Veracruz: política y sangre

Veracruz: política y sangre

Dos años separan aún a Veracruz de la cita electoral para renovar la gubernatura, pero la efervescente pugna entre facciones de Morena y otros partidos ha impuesto un grave deterioro a la convivencia política. Ello parece ser el telón de fondo de la peor crisis de seguridad que haya vivido esa entidad en el pasado reciente.

La fuente del problema puede radicar en la manera en que es administrado el poder en el estado. Decir que el mismo es gobernado por el morenista Cuitláhuac García supondría un acto de condescendencia dada su novatez y su inclinación a otras pasiones, como la academia, la literatura de ciencia ficción y la música, lo mismo da si es clásica o de salsa.

Desde el inicio de su gestión, García Jiménez quedó subordinado a dos tutores muy cercanos al presidente López Obrador: la actual secretaria de Energía, Rocío Nahle, y el secretario de Gobierno, Eric Cisneros Burgos, que deben compartir escenario con Manuel Huerta, a cargo de los programas sociales federales en la entidad. Los cuatro, como pueden, mandan en Veracruz. Los tres últimos —por no mencionar a figuras foráneas— desean tener el cargo formal a partir de 2024.

La deriva política que este escenario impone parece alentar todo tipo de crisis, entre ellas, brutal, la de inseguridad.

Solo entre enero y abril de este año fueron reportadas como desaparecidas 160 mujeres y niñas, y se han contabilizado 31 feminicidios en el mismo periodo, que según señalamientos diversos, sólo han merecido la apertura de 10 carpetas de investigación por parte de las autoridades judiciales.

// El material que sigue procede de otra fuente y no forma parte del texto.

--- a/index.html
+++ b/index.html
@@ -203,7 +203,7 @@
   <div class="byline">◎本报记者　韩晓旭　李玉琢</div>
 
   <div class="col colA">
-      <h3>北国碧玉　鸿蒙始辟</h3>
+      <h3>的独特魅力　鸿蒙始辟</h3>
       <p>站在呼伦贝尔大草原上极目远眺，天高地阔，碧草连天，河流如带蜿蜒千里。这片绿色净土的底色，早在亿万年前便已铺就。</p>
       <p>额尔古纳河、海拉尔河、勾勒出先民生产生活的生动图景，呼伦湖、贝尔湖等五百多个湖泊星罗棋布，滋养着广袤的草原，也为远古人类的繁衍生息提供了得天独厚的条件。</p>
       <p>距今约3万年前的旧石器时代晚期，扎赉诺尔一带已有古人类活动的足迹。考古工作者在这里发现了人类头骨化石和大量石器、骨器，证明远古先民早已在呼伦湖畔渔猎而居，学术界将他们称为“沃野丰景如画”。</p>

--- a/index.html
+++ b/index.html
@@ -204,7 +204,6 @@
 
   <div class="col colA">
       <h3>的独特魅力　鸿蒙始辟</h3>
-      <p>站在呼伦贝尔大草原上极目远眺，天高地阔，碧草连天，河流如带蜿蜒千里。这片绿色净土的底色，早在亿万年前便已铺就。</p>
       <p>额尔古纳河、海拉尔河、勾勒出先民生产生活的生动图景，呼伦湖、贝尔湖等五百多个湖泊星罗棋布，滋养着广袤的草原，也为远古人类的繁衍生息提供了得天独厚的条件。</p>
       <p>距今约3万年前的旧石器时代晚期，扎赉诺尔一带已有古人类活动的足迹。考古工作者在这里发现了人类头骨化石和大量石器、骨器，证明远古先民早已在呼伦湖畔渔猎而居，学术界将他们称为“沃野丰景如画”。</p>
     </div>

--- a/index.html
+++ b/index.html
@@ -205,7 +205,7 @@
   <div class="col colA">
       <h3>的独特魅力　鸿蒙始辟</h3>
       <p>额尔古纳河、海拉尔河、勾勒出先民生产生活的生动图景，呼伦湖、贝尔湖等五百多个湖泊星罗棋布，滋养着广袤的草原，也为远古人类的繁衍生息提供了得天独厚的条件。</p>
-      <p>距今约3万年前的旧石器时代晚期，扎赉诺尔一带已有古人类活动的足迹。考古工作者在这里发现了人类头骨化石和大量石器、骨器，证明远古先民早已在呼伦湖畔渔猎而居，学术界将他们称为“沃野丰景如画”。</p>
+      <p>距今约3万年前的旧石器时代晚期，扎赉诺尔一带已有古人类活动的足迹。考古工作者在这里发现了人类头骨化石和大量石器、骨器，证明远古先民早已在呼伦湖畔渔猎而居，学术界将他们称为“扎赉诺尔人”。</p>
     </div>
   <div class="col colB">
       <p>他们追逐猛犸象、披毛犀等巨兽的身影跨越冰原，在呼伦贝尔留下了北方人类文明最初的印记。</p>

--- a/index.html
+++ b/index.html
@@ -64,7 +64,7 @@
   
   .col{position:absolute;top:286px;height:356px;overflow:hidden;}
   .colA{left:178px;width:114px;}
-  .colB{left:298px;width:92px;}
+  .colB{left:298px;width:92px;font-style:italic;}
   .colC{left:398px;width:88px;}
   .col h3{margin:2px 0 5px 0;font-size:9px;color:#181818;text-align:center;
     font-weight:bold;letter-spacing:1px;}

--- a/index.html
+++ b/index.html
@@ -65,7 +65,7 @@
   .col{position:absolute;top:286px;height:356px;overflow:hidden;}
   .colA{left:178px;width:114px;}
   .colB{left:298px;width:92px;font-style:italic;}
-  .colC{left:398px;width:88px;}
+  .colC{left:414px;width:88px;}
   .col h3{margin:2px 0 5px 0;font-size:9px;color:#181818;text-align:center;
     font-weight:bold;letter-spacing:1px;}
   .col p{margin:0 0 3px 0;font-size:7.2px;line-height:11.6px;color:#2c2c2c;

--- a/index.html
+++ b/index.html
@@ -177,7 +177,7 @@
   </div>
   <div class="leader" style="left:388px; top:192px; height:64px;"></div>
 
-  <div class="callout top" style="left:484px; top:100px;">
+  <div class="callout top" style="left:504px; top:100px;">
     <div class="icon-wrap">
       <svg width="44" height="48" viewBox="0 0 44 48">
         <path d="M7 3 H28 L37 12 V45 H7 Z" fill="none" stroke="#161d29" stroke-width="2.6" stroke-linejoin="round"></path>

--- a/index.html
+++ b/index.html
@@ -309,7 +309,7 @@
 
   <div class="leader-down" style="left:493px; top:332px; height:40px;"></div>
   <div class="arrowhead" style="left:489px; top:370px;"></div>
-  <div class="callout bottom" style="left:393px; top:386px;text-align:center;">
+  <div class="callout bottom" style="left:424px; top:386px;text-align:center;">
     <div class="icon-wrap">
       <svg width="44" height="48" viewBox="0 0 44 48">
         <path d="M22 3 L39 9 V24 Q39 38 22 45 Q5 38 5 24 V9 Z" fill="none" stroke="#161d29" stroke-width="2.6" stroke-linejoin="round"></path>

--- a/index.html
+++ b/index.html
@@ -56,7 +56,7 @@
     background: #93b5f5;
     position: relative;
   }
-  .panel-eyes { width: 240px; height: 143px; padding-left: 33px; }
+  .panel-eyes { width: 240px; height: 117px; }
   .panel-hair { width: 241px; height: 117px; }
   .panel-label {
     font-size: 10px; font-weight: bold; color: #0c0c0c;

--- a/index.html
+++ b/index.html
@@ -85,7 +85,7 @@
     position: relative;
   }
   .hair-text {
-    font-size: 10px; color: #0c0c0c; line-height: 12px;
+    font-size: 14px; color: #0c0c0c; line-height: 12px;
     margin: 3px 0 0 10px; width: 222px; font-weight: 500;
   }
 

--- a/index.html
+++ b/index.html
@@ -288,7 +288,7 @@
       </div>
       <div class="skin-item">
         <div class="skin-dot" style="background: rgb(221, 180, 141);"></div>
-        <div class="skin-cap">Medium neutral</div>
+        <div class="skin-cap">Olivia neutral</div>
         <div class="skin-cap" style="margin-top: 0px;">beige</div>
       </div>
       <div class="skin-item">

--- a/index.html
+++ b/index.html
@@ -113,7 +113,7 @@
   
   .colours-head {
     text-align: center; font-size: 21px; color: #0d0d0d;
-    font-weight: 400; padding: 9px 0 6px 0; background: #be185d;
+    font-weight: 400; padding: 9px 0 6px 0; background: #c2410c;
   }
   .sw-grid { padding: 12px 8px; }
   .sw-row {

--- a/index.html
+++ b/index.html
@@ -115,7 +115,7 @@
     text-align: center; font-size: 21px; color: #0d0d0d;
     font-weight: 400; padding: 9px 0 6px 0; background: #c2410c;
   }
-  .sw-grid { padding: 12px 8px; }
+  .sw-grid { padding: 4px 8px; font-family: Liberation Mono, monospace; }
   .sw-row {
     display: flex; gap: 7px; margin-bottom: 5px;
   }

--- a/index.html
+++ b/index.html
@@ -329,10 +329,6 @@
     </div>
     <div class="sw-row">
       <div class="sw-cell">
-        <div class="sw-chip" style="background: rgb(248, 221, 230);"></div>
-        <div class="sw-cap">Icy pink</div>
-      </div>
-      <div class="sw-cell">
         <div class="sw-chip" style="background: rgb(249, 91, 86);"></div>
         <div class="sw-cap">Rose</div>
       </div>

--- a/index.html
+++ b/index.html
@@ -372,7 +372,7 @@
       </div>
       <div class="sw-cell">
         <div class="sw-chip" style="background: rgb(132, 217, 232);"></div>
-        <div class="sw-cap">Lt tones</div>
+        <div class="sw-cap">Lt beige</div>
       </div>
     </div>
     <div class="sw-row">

La cifra global de desparecidos ya es de 5,736, pero colectivos ciudadanos estiman que podría llegar a 20 mil por casos no reportados.

Veracruz encabeza los listados de atentados contra políticos y las denuncias de presuntos vínculos entre estos y el crimen organizado. De los 156 periodistas asesinados en los últimos 20 años, 33 lo fueron en territorio veracruzano, el doble de cualquier otro estado que represente también un peligro para el ejercicio del periodismo.

Rocío Nahle desea gobernar Veracruz, pero nació en Zacatecas, por lo que podría estar impedida legalmente, y una reforma a la Constitución local que le pavimentaría el paso está congelada en el Congreso local por parte del líder de Morena, Javier Gómez Casarín.

En la acera de enfrente, el polo opositor tiene sus propios dilemas entre diversas figuras: el clan formado por Miguel Ángel Yunes Linares muestra ventaja por conducto de su hijo, Fernando Yunes Márquez. Pero hay otro heredero con ambiciones: Fidel Herrera Borunda.

El conjunto de todas esas pugnas hace impredecible la negra cuota de inestabilidad política —y de sangre— que Veracruz seguirá aportando.